-------- DATA EXTRACT --------

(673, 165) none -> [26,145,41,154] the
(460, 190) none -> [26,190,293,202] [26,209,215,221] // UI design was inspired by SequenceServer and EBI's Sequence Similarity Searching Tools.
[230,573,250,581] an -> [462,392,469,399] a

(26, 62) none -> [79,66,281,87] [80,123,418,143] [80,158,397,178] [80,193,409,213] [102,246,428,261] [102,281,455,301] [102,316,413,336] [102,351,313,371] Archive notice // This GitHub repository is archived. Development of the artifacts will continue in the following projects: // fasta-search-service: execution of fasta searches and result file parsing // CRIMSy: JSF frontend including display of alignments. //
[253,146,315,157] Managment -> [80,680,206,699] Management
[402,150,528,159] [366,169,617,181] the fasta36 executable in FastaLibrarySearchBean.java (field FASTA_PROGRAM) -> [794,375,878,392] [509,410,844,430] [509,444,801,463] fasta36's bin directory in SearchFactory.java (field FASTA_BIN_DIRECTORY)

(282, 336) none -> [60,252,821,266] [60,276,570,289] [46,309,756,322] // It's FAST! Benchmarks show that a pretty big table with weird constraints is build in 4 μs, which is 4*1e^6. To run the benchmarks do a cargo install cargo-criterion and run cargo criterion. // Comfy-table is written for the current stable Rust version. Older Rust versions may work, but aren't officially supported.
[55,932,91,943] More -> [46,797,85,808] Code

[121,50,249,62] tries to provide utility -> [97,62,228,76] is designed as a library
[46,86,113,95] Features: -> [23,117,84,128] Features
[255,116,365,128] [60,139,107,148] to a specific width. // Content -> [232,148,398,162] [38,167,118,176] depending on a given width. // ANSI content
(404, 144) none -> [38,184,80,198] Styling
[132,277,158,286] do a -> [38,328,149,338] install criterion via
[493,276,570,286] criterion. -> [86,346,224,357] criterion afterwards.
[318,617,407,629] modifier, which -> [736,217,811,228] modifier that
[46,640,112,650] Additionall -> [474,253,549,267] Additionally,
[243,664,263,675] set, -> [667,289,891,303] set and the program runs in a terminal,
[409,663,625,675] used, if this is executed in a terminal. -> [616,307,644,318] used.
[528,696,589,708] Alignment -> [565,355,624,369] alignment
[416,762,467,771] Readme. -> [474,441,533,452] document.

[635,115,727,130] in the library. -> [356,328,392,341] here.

--------

*WHAT IS NEEDED*
Count every line of the records that holds the string "terminal". Write only the total.

*SOLUTION*
2